Tout a commencé le jour ou cette stupide photocopieuse s’est enrayée. La stupidité n’est pas à proprement parler la caractéristique essentielle de cette machine à reproduire mais elle devrait au moins posséder un soupçon d’intelligence artificielle, utiliser ses fonctions internes et provoquer, à la demande, la connexion intrinsèque requise : "doigt appuyé sur la touche génère une copie".
Après avoir procédé à la manœuvre adéquate, aucune ombre de papier ne s’est profilée à l’extrémité de la fente, aucun ronronnement de moteur bien huilé ne m’a averti d’une arrivée probable. Je suis resté planté là, comme deux ronds de flan, prenant l’air inspiré du créateur face à son œuvre, pour détourner l’attention du ridicule de la situation.
Derrière moi, une quinzaine de voix disparates de tessiture, d’humeur, d’humanité même, m’a crié : « Il faut appuyer deux fois ».
Je n’ai pas eu d’autre choix que celui de répondre à ce borborygme unanime et convivial. Le mécanisme de la photocopieuse s’est alors enclenché dans un cliquettement de rouages compliqués, d’engrenages pétaradants pour finalement déposer dans un grincement affreux, presque une complainte lamentable, la copie tellement convoitée.
Je me suis assis à mon bureau, l’esprit en paix, le devoir accompli. L’inertie du travail de bureaucrate, l’immobilisme ambiant, le confinement de la pièce et la digestion difficile ont fini par me bercer, me libérant de ma tâche quotidienne, me laissant dériver sur les rivages des interrogations : « Qu’est ce que je suis obligé de faire deux fois, pour que ça marche ? »
Il s’agit d’une cruelle question pour un esprit aussi peu rationnel que le mien.
Par expérience, je sais que si j’appuie deux fois sur la touche « power » de mon téléviseur, il s’éteint. Si je trouve porte close chez Huguette samedi soir, il s’agira d’un concours de circonstances ; si cela se reproduit la semaine suivante, c’est qu’elle m’aura posé un lapin. Les blagues réchauffées m’ont toujours emmerdé, si Huguette me pose une seconde fois un lapin, je me suicide et si Legal, de la compta, m’embête encore une fois, je le tue.
Il est même des cas où on nous fait croire qu’on fait les choses pour la seconde fois, alors que c’est complètement faux.

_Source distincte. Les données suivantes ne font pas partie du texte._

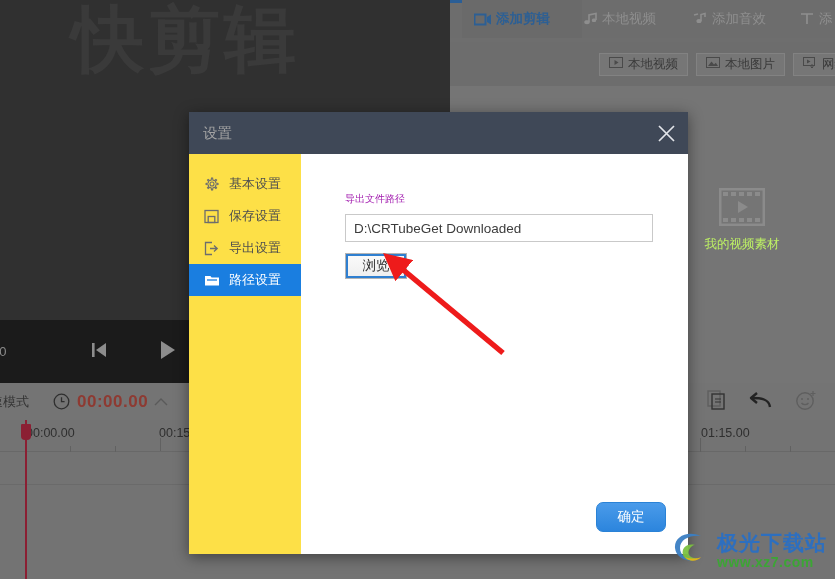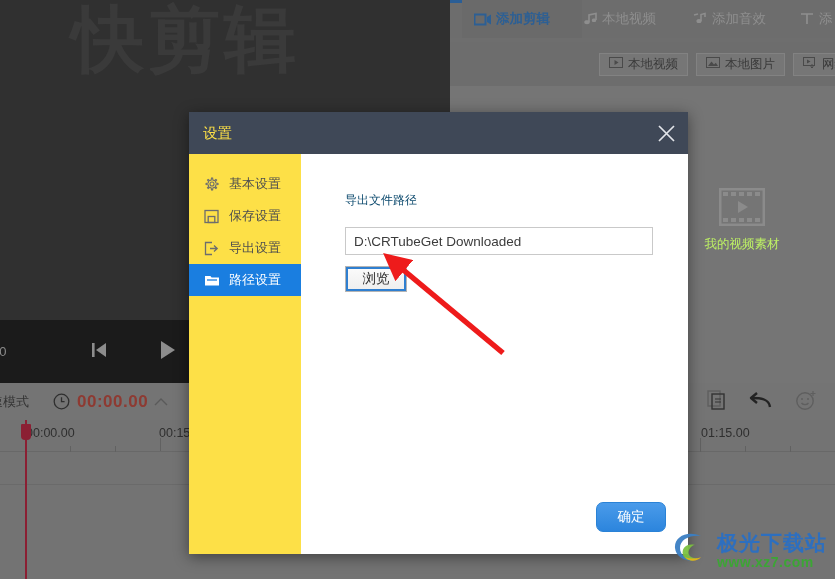"设置" .dlg-title { color: #fde047 -> #a3a3a3 }
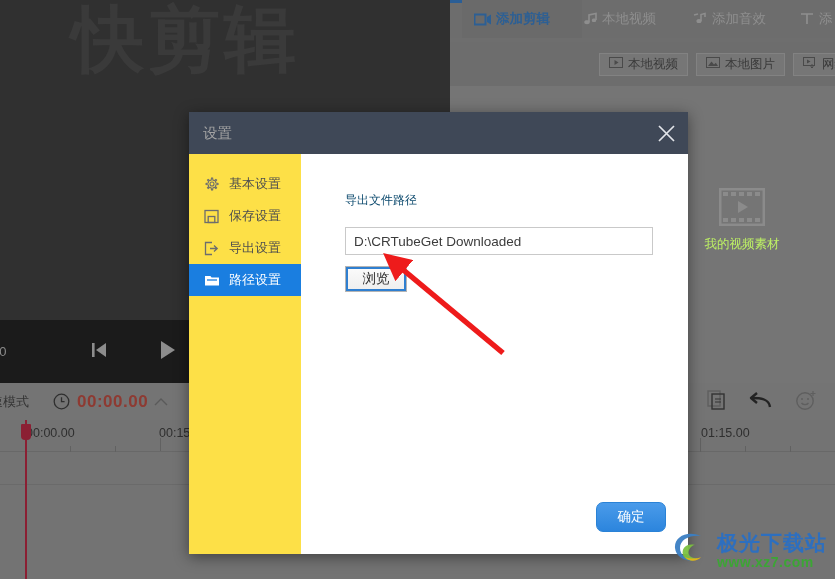"导出文件路径" .field-label { color: #0c4a6e -> #a21caf; font-size: 12px -> 10px; margin-bottom: 18px -> 8px }
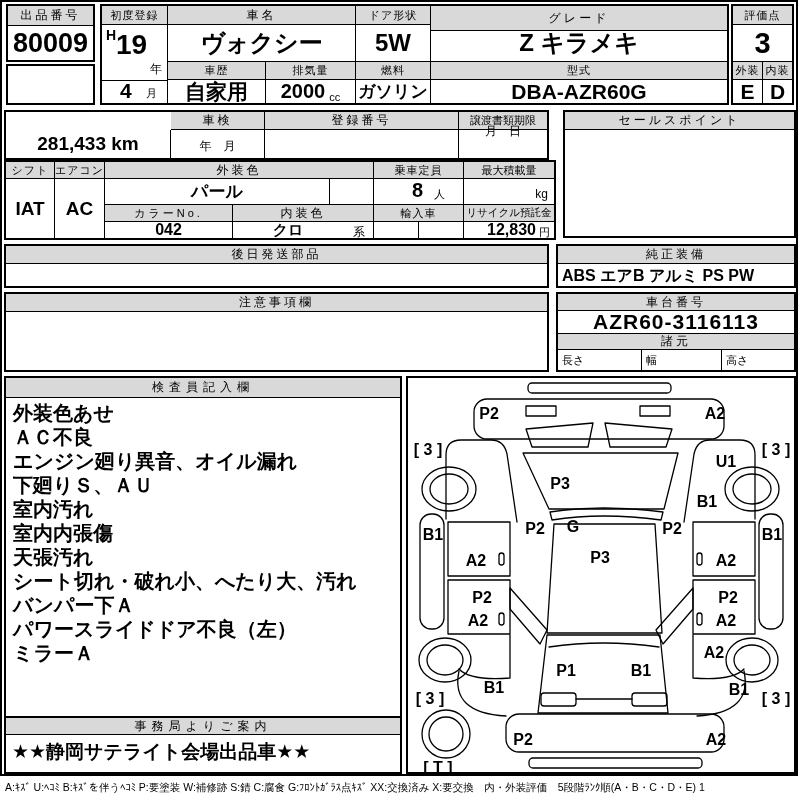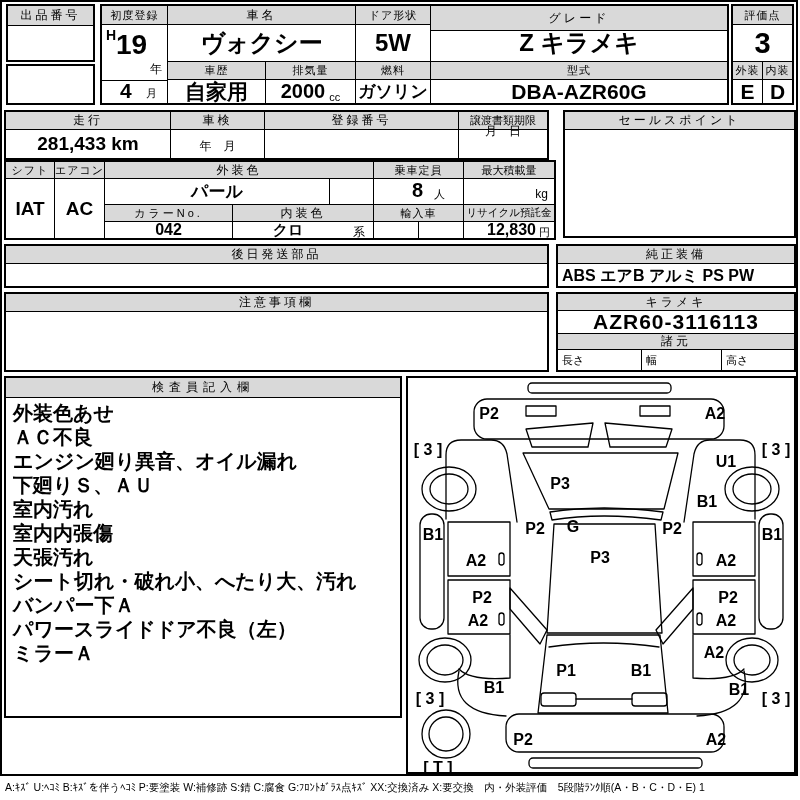"80009" div.abs { html: none -> <div>80009</div> }
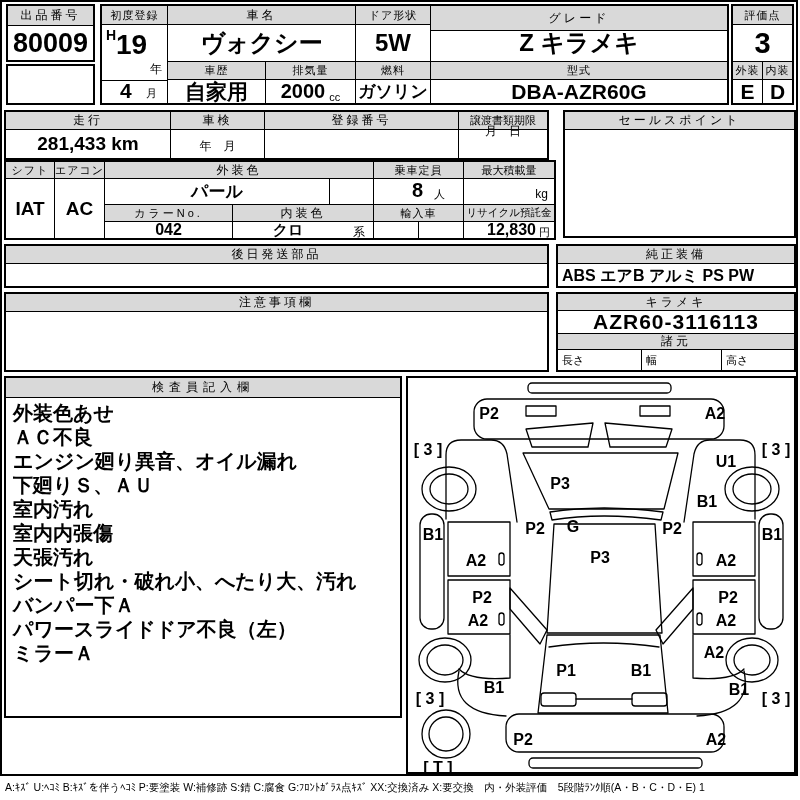"走行" div.abs { html: <div>走行</div> -> none }
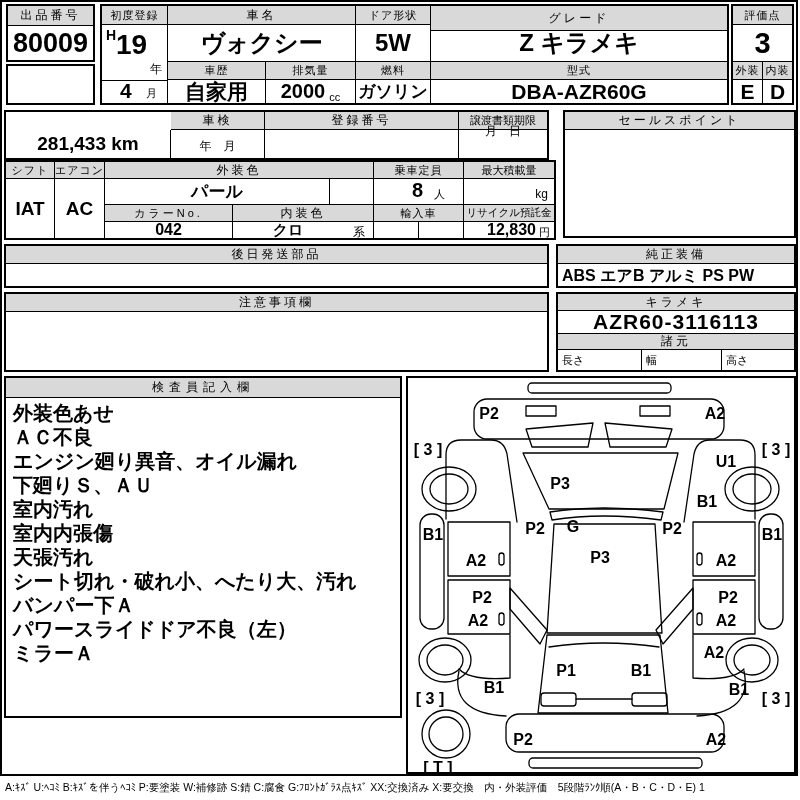"キラメキ" div.abs { text: キラメキ -> 車台番号 }
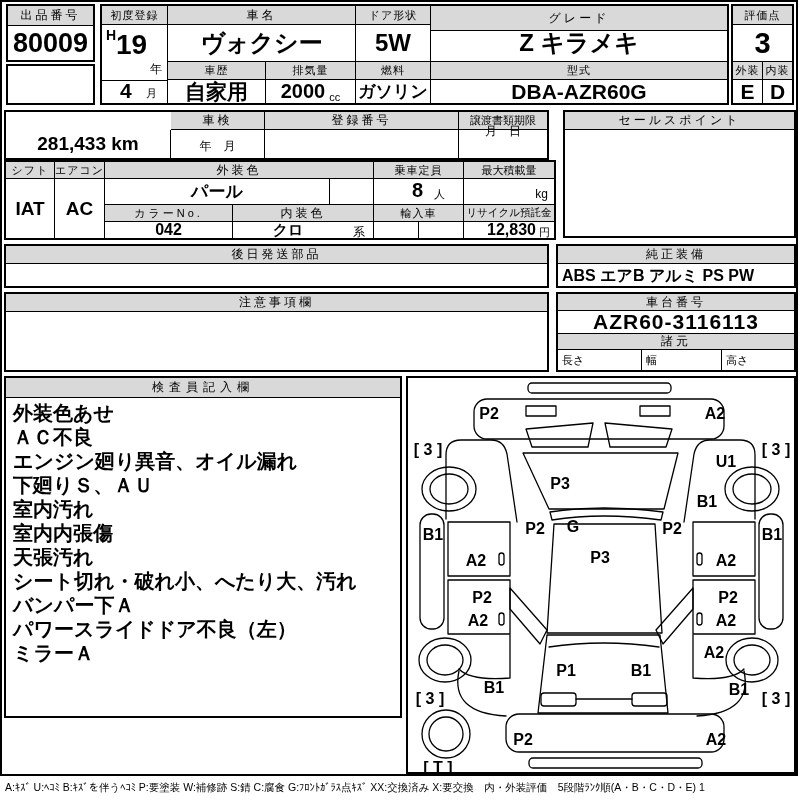"事務局よりご案内" div.box { html: none -> <div> <div>事務局よりご案内</div> <div>★★静岡サテライト会場出品車★★</div> </div> }
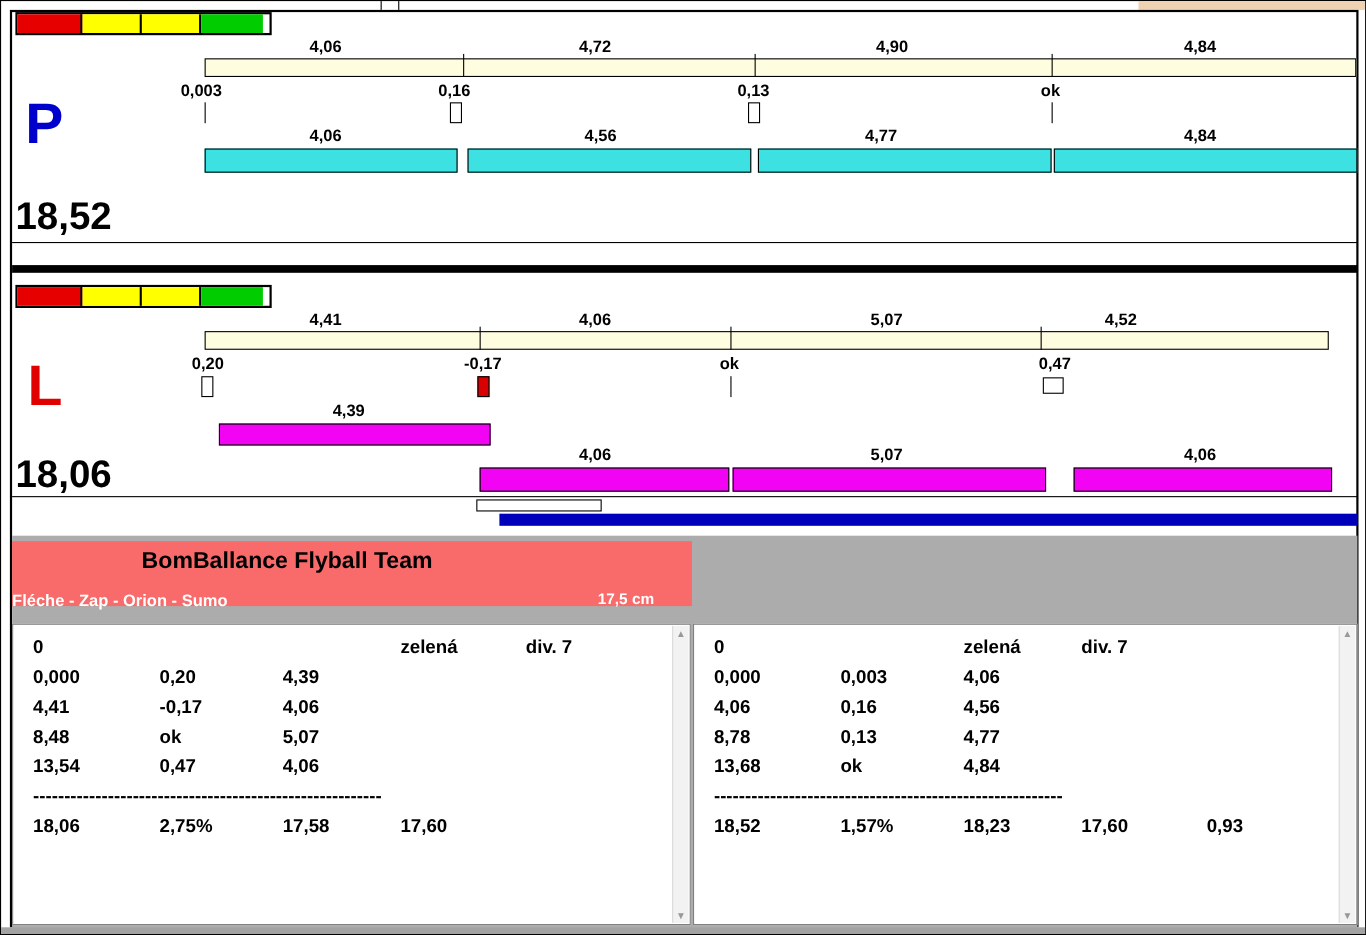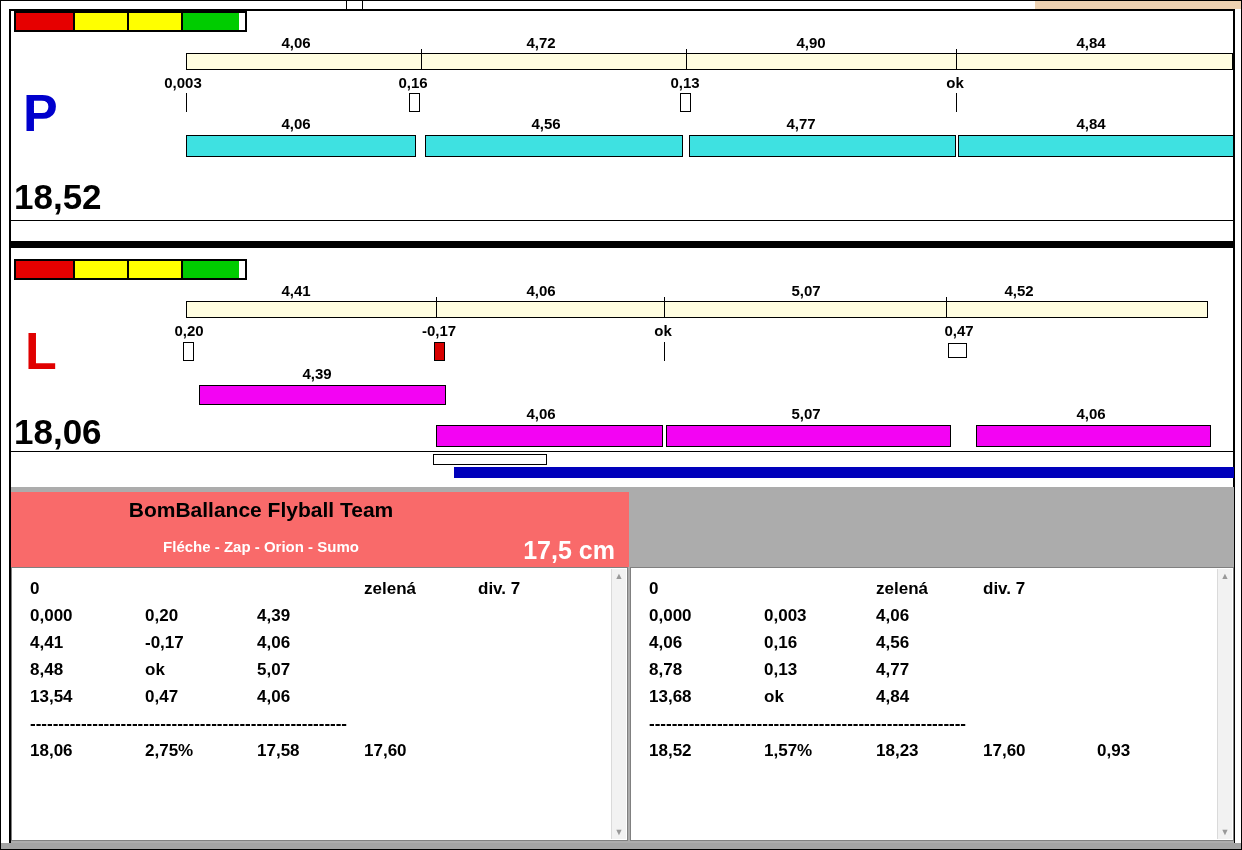"BomBallance Flyball Team" .team-header { height: 75px -> 59px }
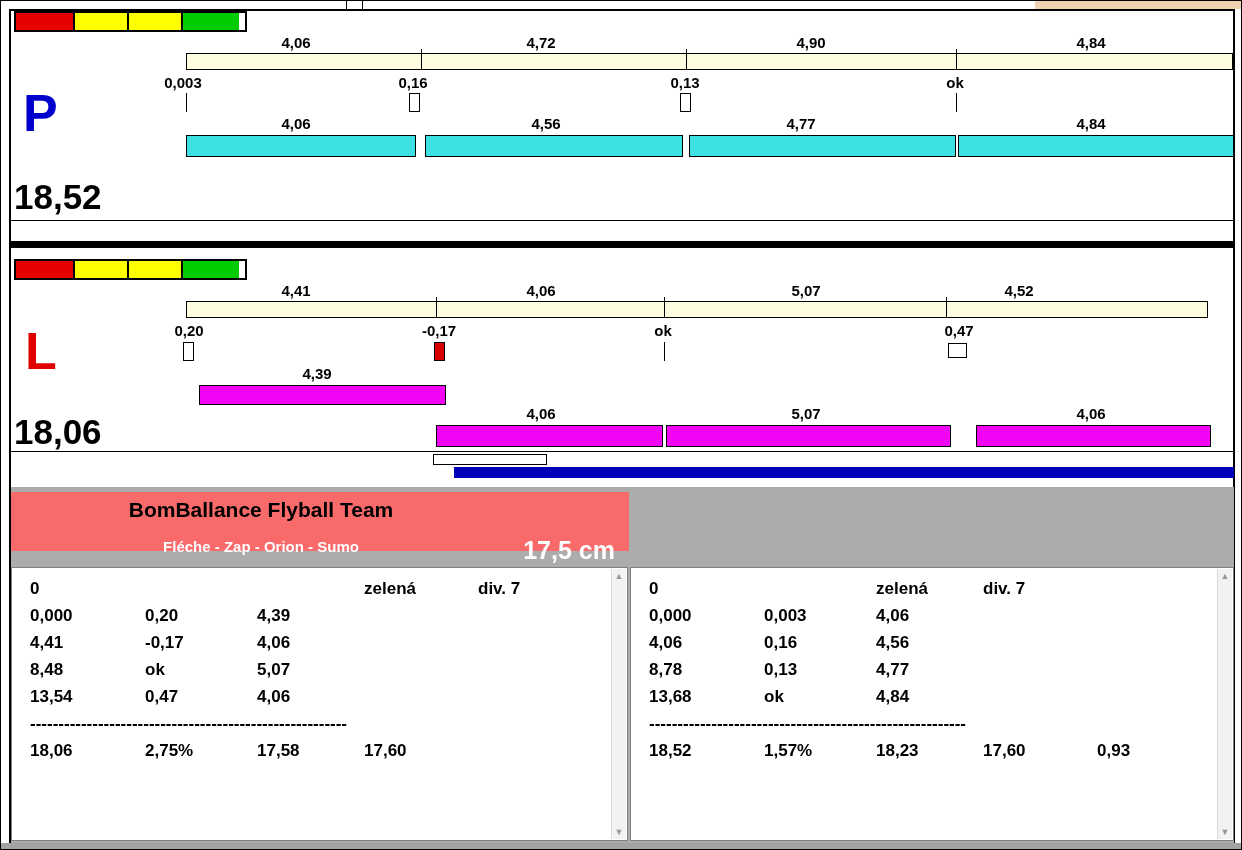"Fléche - Zap - Orion" .th-sub { text-align: center -> none }
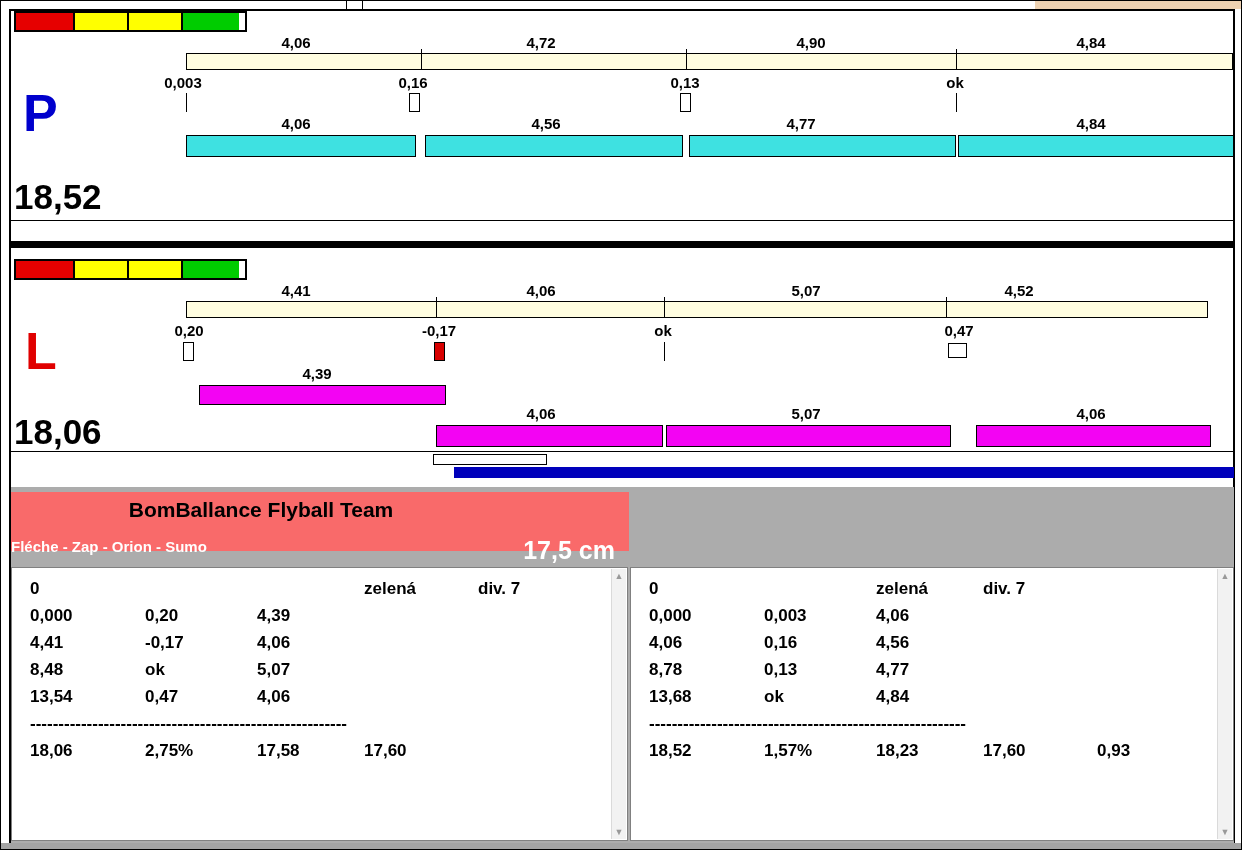"17,5 cm" .th-height { font-size: 25px -> 14px }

Pourquoi est-ce que je dois « repasser » mes vêtements, alors que je ne l’ai pas encore fait, reconnaître mes défauts alors que je ne m’en connais aucun, ne pas retourner ma veste alors que je ne porte que des gabardines non réversibles, ne pas faire du bruit à réveiller un mort alors que…
- « Mais Bon Dieu, Gilbert, réveillez-vous ! Vous empêchez vos collègues de travailler avec vos ronflements. Je vous préviens, je ne le dirai pas deux fois ».